E segue o raciocínio: “Somos vítimas do não encaminhamento de notícias de violações ambientais e outros pedidos no MPES, desrespeitando a Resolução nº 006/2014 – publicada em 08.08.2014 e republicada em 20.08.2014, que trata e disciplina a tramitação dos autos extrajudiciais no âmbito do MPES na área dos interesses ou direitos difusos, coletivos, individuais homogêneos e individuais indisponíveis, e o compromisso de ajustamento de conduta; Lei nº 8.625, de 12/02/1993 e a Lei Complementar 95/97″.
Somos vítimas, continuou, “de condicionantes contidas no TCA da Vale, firmado entre o MPES, Iema, representação de oito Associações de Moradores e da a empresa, e que suportaram a liberação da LO [Licença de Operação] 32261845 da 8ª Usina de Politização Vale (CVRD), que não teve sua comprovação documental de atendimento apresentadas nesta CPI e muito menos por documentação técnica e científica acreditada por empresas isentas e de acreditação mundial”.
E ainda, vítimas da “relação antiética, desonesta e sem transparência praticada entre os órgãos públicos, as poluidoras, prestadoras de serviços e setores da sociedade no trato da questão ambiental e da poluição no Espírito Santo”.

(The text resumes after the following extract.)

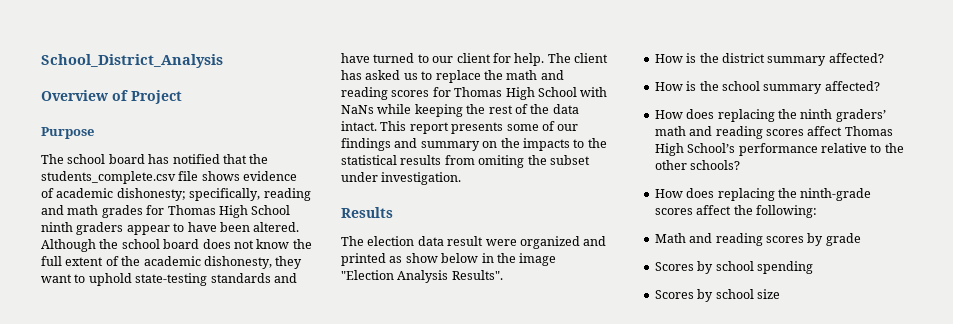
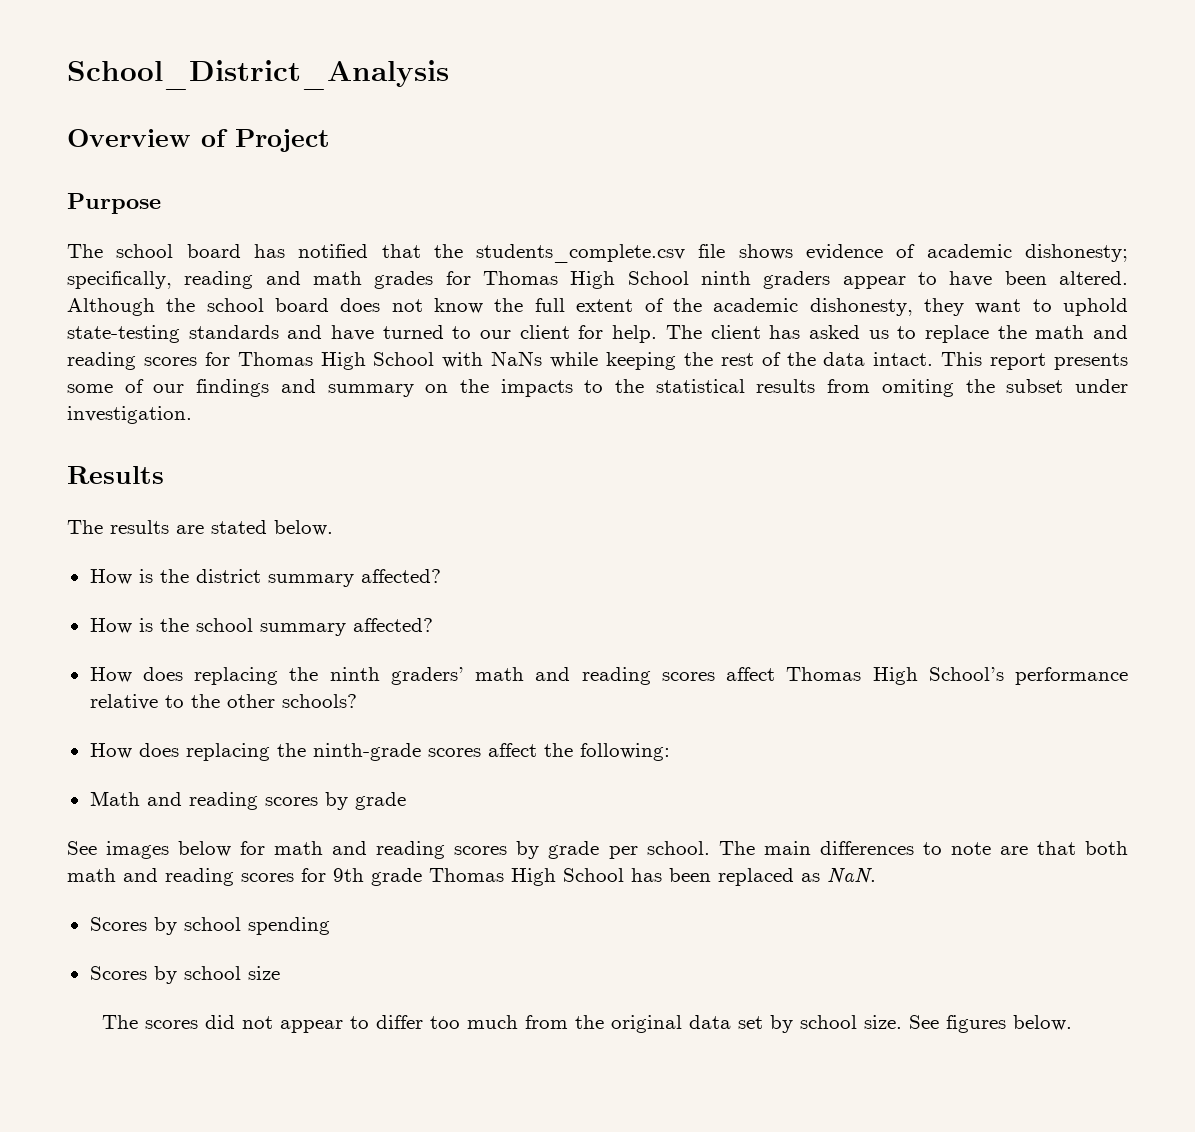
[367,236,607,249] [341,253,557,266] [341,270,503,283] election data result were organized and printed as show below in the image "Election Analysis Results". -> [110,520,333,536] results are stated below.
(861, 239) none -> [67,841,1129,859] [67,868,876,886] // See images below for math and reading scores by grade per school. The main differences to note are that both math and reading scores for 9th grade Thomas High School has been replaced as NaN.
(780, 294) none -> [102,1015,1073,1033] // The scores did not appear to differ too much from the original data set by school size. See figures below.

E também “vítimas do Conselho Estadual de Meio Ambiente (Consema) e dos Conselhos Regionais de Meio Ambiente (Conremas), de formação tripartite, onde as representações dos órgãos públicos, do setor produtivos e ONGs “chapa branca” se unem em desfavor do meio ambiente e dos interesses do cidadão, aprovando e deliberando licenças ambientais em descordo com a Constituição Estadual nos seus Art. 186 e 187, e outras legislações; aprovando decreto de forma antiética, imoral e usurpadora, mitigando punições impostas às poluidoras, e etc”.
Várias outras ações que vitimizam a comunidade são destacadas. Uma delas: “Somos vítimas da falta de competências do MPES, Iema, Seama, das Secretarias Municipais de Meio Ambiente, dos órgãos federais e dos gestores ambientais e das poluidoras no trato dos assuntos da poluição que sistematicamente roubam a nossa vida no seu sentido mais amplo e especificamente na gestão da poluição do pó preto”.
A segunda: “Somos vítimas da falta de segurança jurídica do Decreto 3463-R/2013, que definiu os padrões de qualidade do ar do sistema de gestão ambiental e da poluição no Espírito Santo”.
Exigiu, no final, entre outras providências, que a CPI do Pó Preto exija “que as poluidoras reduzam imediatamente a poluição ambiental a patamares que não impliquem mais em poluição dos prédios situados na Região Metropolitana da Grande Vitória, e de modo que os seus habitantes não mais sejam prejudicados em suas saúdes ou confortos, sob pena de interdição das atividades das poluidoras”.
E que o “Iema e a Seama cessem sua negligência e exerçam seu poder de polícia, tomando as medidas necessárias, no âmbito de fiscalização ambiental, bem como revogando autorizações no que possibilitaram a poluição nos níveis atuais praticadas, e de modo que os prédios situados na região metropolitana não sejam mais poluídos nem os habitantes prejudicados”.